Output each line of the data word for word, from the first through the line that holds "total: 156.96 -> 114.43", and leave off whatever follows.

Change detection data
####

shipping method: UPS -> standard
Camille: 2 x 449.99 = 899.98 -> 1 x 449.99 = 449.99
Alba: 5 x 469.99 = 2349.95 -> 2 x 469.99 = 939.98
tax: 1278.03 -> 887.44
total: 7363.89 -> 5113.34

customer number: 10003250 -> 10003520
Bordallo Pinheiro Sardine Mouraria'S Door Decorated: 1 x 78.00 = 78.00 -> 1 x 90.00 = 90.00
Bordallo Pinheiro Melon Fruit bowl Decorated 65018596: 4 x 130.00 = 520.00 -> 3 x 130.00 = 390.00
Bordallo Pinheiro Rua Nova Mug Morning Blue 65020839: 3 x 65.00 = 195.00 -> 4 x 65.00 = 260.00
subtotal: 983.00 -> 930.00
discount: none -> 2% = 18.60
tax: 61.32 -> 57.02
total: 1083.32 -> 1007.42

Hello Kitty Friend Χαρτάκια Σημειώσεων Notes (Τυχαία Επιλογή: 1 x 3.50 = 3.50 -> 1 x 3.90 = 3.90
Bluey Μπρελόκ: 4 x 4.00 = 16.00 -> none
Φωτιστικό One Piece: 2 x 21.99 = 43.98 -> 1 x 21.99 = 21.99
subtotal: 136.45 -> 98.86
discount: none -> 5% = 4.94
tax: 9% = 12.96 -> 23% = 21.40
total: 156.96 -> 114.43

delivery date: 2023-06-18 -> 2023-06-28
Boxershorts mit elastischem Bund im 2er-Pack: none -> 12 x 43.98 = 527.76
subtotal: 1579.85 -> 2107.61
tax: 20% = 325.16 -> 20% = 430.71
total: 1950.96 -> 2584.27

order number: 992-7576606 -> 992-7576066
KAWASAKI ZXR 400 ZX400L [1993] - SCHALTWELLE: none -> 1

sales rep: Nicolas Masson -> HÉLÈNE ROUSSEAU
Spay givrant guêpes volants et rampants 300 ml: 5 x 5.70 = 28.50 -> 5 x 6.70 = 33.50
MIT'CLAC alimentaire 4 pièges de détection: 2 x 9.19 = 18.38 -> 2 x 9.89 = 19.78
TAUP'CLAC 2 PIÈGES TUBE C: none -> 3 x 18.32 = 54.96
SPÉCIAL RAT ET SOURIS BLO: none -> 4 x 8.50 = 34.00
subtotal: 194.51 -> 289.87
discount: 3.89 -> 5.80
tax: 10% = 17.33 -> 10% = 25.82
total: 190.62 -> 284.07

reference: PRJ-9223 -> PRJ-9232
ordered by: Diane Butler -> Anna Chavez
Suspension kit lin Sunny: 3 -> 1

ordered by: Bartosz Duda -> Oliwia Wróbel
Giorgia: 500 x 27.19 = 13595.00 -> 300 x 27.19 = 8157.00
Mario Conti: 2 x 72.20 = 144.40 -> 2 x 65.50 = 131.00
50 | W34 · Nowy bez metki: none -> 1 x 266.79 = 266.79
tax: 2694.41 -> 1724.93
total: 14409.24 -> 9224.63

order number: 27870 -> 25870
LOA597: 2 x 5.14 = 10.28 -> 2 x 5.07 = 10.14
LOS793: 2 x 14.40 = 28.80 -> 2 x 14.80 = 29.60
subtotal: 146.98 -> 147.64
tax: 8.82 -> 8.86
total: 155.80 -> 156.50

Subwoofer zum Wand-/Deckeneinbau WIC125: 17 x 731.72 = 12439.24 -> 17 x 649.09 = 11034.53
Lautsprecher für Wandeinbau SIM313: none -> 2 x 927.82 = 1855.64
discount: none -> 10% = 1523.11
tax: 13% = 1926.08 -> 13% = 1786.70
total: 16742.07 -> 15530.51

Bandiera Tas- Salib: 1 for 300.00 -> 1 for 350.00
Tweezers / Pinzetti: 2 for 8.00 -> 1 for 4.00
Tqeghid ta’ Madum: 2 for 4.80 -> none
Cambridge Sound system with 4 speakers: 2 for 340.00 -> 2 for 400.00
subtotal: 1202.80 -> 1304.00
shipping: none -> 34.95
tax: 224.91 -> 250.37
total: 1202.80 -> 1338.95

####

## Written solution
shipping method: UPS -> standard
Camille: 2 x 449.99 = 899.98 -> 1 x 449.99 = 449.99
Alba: 5 x 469.99 = 2349.95 -> 2 x 469.99 = 939.98
tax: 1278.03 -> 887.44
total: 7363.89 -> 5113.34

customer number: 10003250 -> 10003520
Bordallo Pinheiro Sardine Mouraria'S Door Decorated: 1 x 78.00 = 78.00 -> 1 x 90.00 = 90.00
Bordallo Pinheiro Melon Fruit bowl Decorated 65018596: 4 x 130.00 = 520.00 -> 3 x 130.00 = 390.00
Bordallo Pinheiro Rua Nova Mug Morning Blue 65020839: 3 x 65.00 = 195.00 -> 4 x 65.00 = 260.00
subtotal: 983.00 -> 930.00
discount: none -> 2% = 18.60
tax: 61.32 -> 57.02
total: 1083.32 -> 1007.42

Hello Kitty Friend Χαρτάκια Σημειώσεων Notes (Τυχαία Επιλογή: 1 x 3.50 = 3.50 -> 1 x 3.90 = 3.90
Bluey Μπρελόκ: 4 x 4.00 = 16.00 -> none
Φωτιστικό One Piece: 2 x 21.99 = 43.98 -> 1 x 21.99 = 21.99
subtotal: 136.45 -> 98.86
discount: none -> 5% = 4.94
tax: 9% = 12.96 -> 23% = 21.40
total: 156.96 -> 114.43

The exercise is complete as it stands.